"Do You Wanna Get Funky" is a song by American dance music group C+C Music Factory featuring vocals from Martha Wash, Zelma Davis, and Trilogy. Released as the lead single from their second album, Anything Goes! (1994), it reached number 40 on the US Billboard Hot 100 and topped both the Billboard Hot Dance Club Play chart and the Canadian RPM Dance chart. In Europe and Oceania, it was a hit in several countries, peaking at number two in New Zealand, number five in Finland, number 11 in Australia, and number 18 in the Netherlands. "Do You Wanna Get Funky" was awarded one of ASCAP's Rhythm & Soul Awards in 1995.

Composition
Sampling Nice & Smooth's "Hip Hop Junkies", "Do You Wanna Get Funky" is a Snoop Doggy Dogg-esque ragga, hip hop, and P-funk track "with highly charged vocal performances" and "a slick and insinuating groove that is padded with ear-pleasing synth lines".

Critical reception
Larry Flick from Billboard praised "Do You Wanna Get Funky", predicting that its "killer hook and a memorable refrain" will "push the act up the charts once again". Troy J. Augusto from Cash Box highlighted its "heavy-duty dance groove, some tasty toast-vox from Trilogy and a heaping helping of Ms. Wash’s operatic voice", and also suggested the "fiery track" could be a hit on "a large cross-section of contemporary radio". Pan-European magazine Music & Media wrote, "When was the last C&C hit?
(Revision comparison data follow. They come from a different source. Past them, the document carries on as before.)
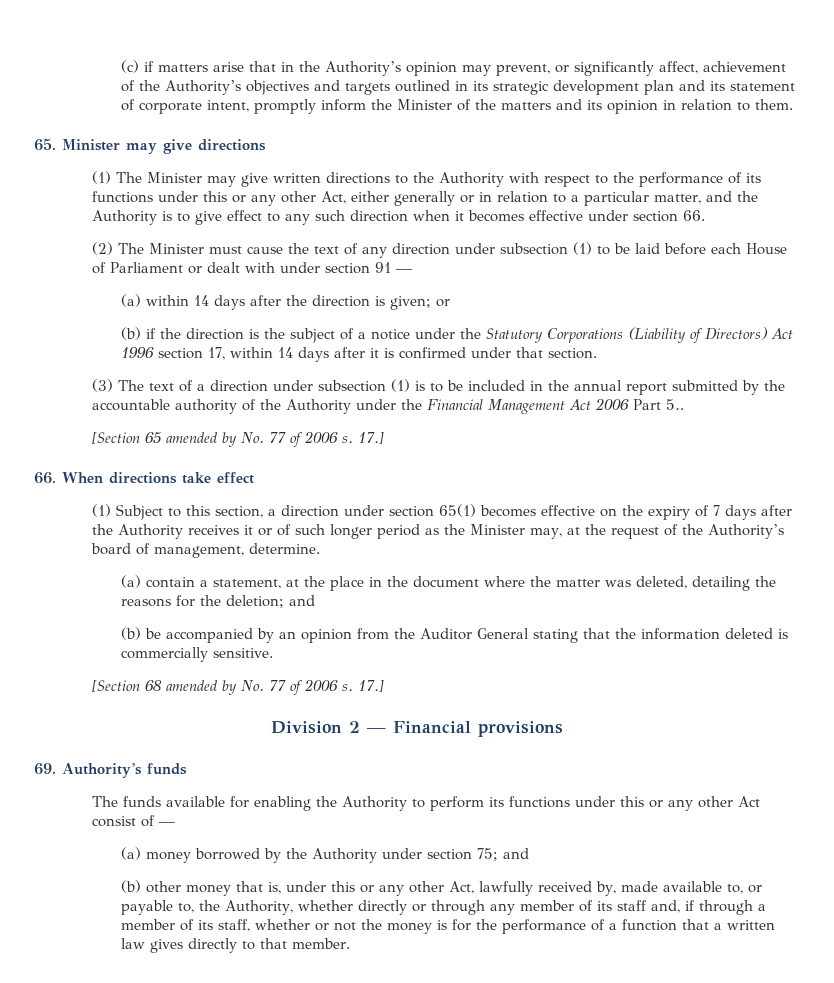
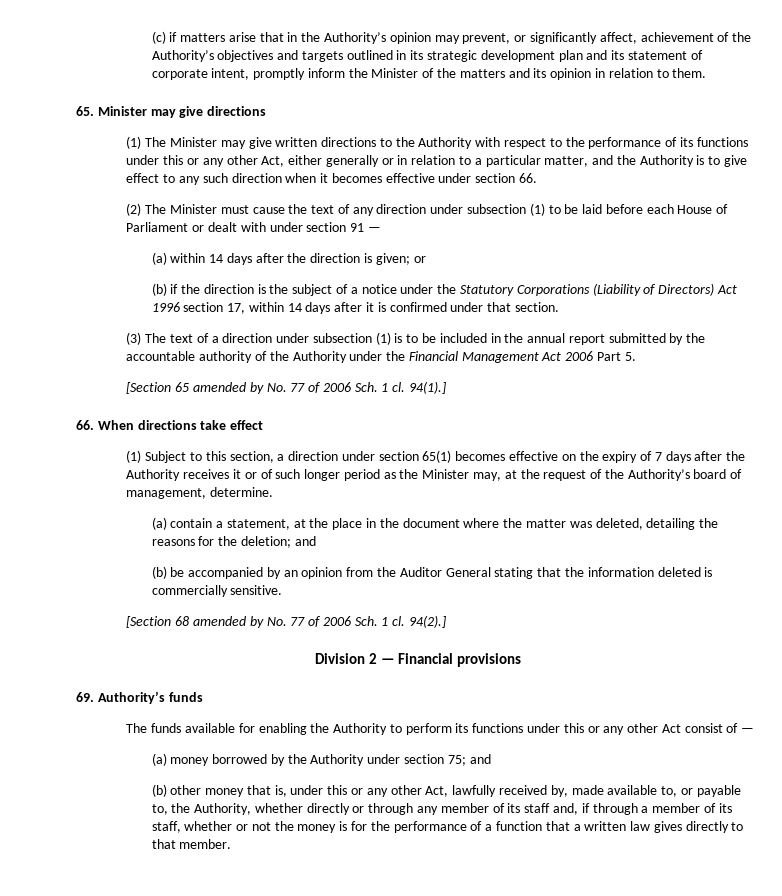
- (3) The text of a direction under subsection (1) is to be included in the annual report submitted by the accountable authority of the Authority under the Financial Management Act 2006 Part 5..
+ (3) The text of a direction under subsection (1) is to be included in the annual report submitted by the accountable authority of the Authority under the Financial Management Act 2006 Part 5.
- [Section 65 amended by No. 77 of 2006 s. 17.]
+ [Section 65 amended by No. 77 of 2006 Sch. 1 cl. 94(1).]
- [Section 68 amended by No. 77 of 2006 s. 17.]
+ [Section 68 amended by No. 77 of 2006 Sch. 1 cl. 94(2).]

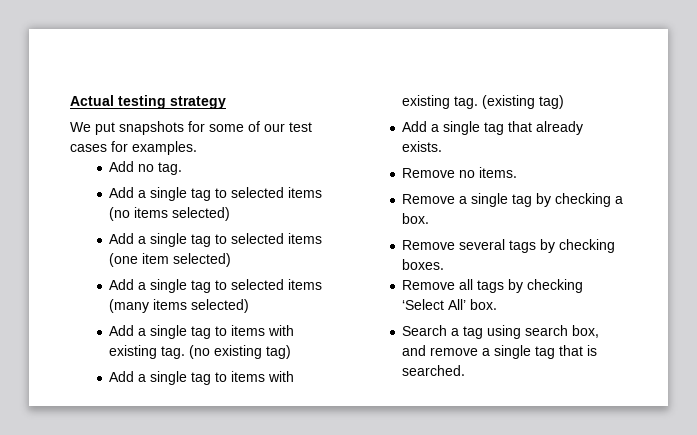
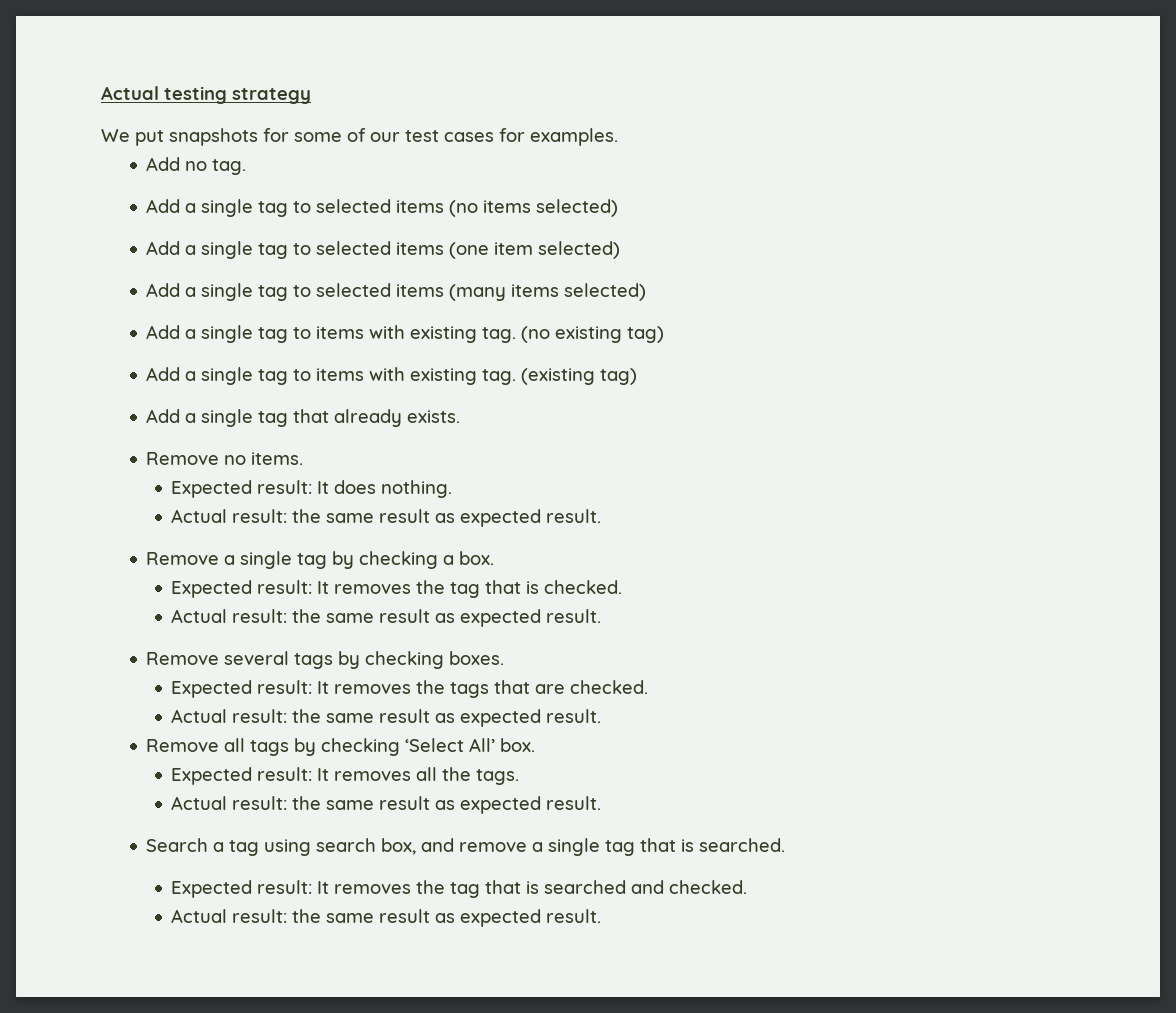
+ Expected result: It does nothing.
+ Actual result: the same result as expected result.
+ Expected result: It removes the tag that is checked.
+ Actual result: the same result as expected result.
+ Expected result: It removes the tags that are checked.
+ Actual result: the same result as expected result.
+ Expected result: It removes all the tags.
+ Actual result: the same result as expected result.
+ Expected result: It removes the tag that is searched and checked.
+ Actual result: the same result as expected result.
In other words, high time for a new one." Brad Beatnik from Music Weeks RM Dance Update called it the best cut "on a rather patchy new album", positively commenting on the choice of sample and "superb diva vocals from Martha Wash and Zelma Davis".

Music video
The accompanying music video produced to promote the single, directed by Keir McFarlane, features the artists performing in a nightclub.

Track listings
 12-inch maxi, US (1994) "Do You Wanna Get Funky" (The C&C Sound Factory house mix) — 8:20
 "Do You Wanna Get Funky" (The Ministry of Sound mix) — 7:58

 CD single, UK and Europe (1994) "Do You Wanna Get Funky" (C+C radio mix) — 4:04
 "Do You Wanna Get Funky" (Ministry of Sound house mix) — 8:00
 "Do You Wanna Get Funky" (Mark the 45 King remix) — 5:29
 "Do You Wanna Get Funky" (C.J.'s full length version) — 9:35
 "Do You Wanna Get Funky" (C.J.'s Funky Organ Vox dub) — 9:03

 CD maxi, US (1994)'
 "Do You Wanna Get Funky" (vocal club mix) — 4:29
 "Do You Wanna Get Funky" (Mark the 45 King remix) — 5:28
 "Do You Wanna Get Funky" (a cappella) — 4:02
 "Do You Wanna Get Funky" (The C+C Sound Factory house mix) — 8:20
 "Do You Wanna Get Funky" (The Ministry of Sound house mix) — 7:58

Charts

Weekly charts

Year-end charts

Certifications

Release history

References

1994 singles
1994 songs
C+C Music Factory songs
Columbia Records singles
Martha Wash songs
Song recordings produced by Robert Clivillés
Songs written by Robert Clivillés
Songs written by David Cole (record producer)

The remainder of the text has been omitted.